Exercise objective: Please repeat every record below exactly as written, but leave out the pictures.

(Stored items)
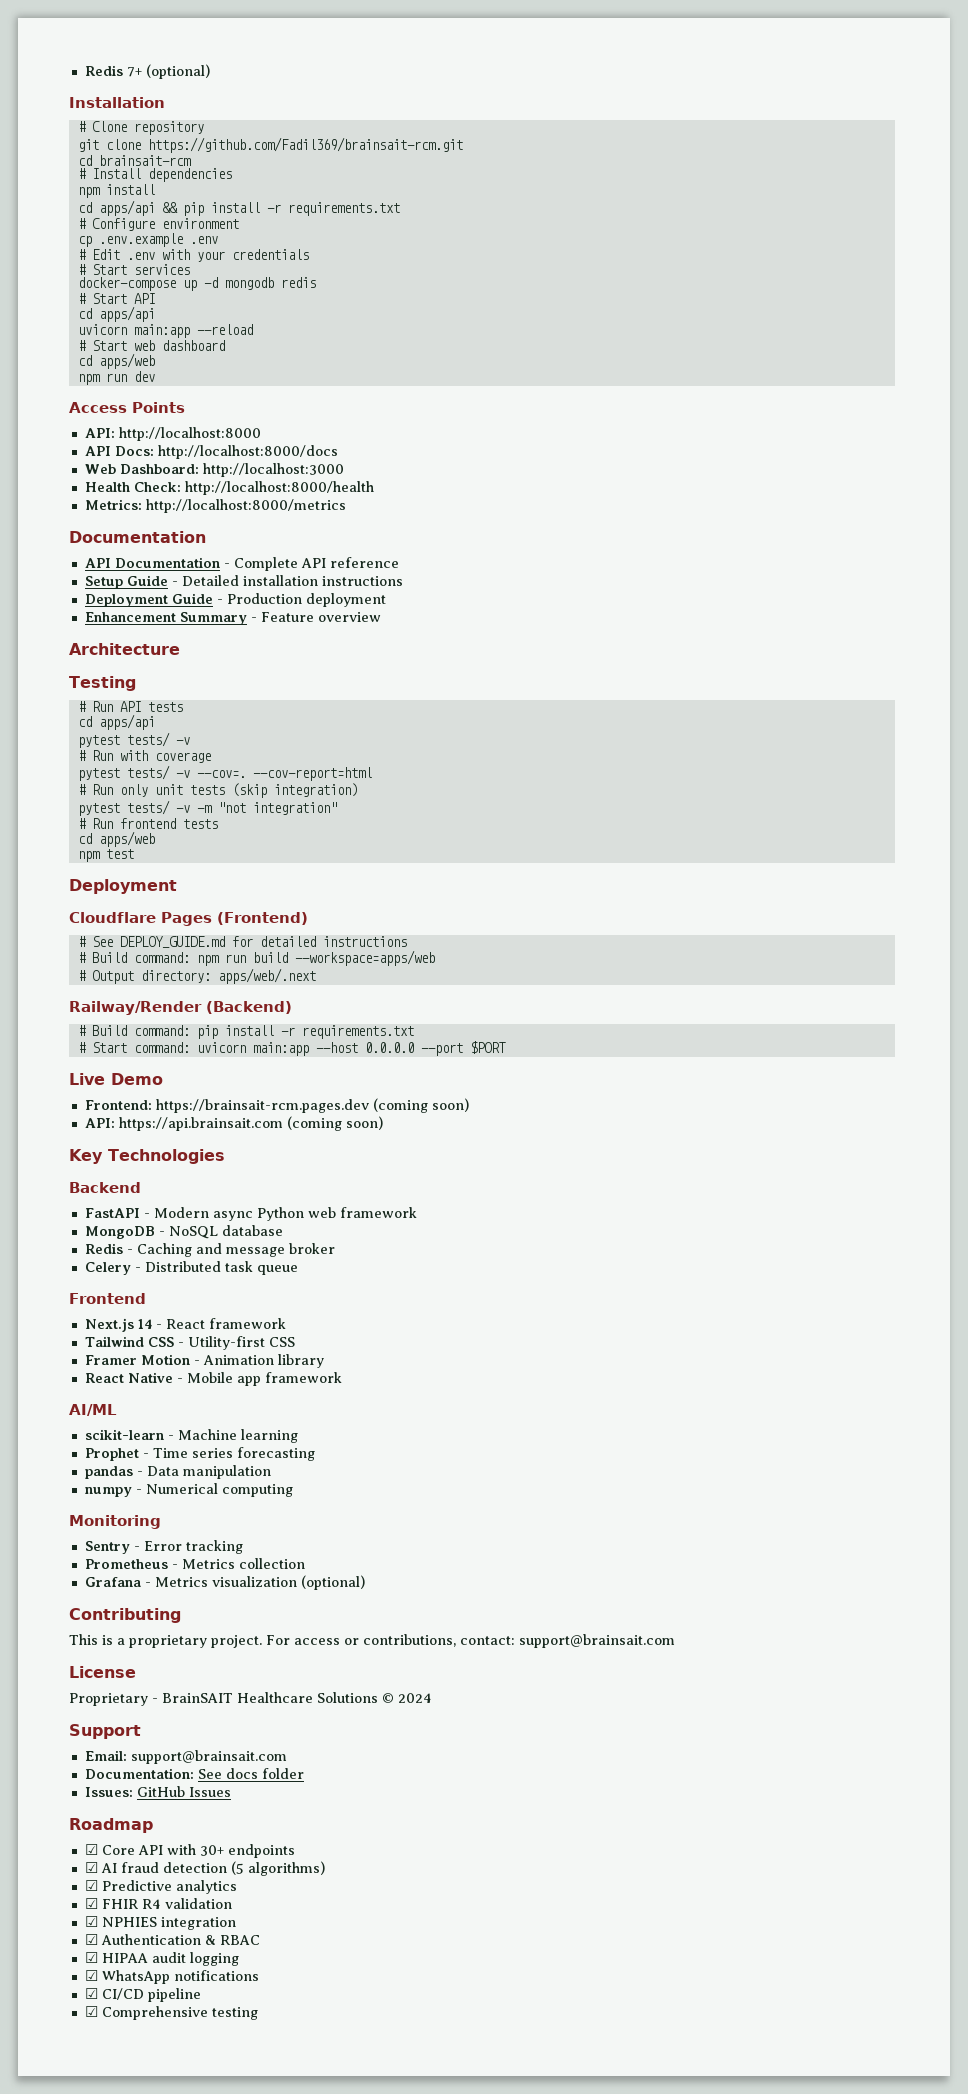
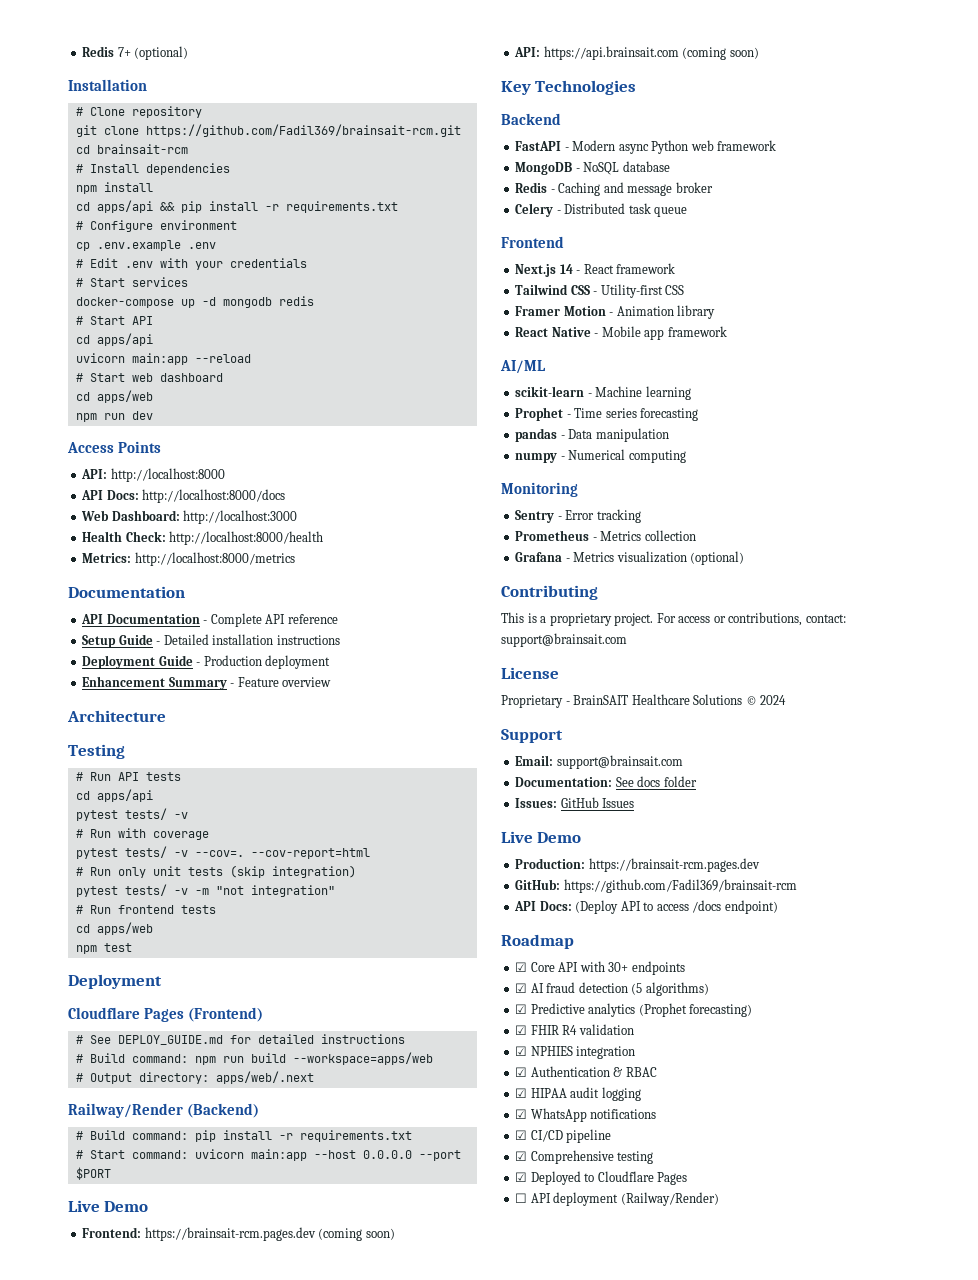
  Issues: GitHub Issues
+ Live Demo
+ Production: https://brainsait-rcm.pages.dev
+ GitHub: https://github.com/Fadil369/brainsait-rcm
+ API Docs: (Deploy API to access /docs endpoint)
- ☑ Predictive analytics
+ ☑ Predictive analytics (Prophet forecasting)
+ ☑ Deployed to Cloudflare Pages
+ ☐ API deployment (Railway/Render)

Written response:
  Issues: GitHub Issues
+ Live Demo
+ Production: https://brainsait-rcm.pages.dev
+ GitHub: https://github.com/Fadil369/brainsait-rcm
+ API Docs: (Deploy API to access /docs endpoint)
- ☑ Predictive analytics
+ ☑ Predictive analytics (Prophet forecasting)
+ ☑ Deployed to Cloudflare Pages
+ ☐ API deployment (Railway/Render)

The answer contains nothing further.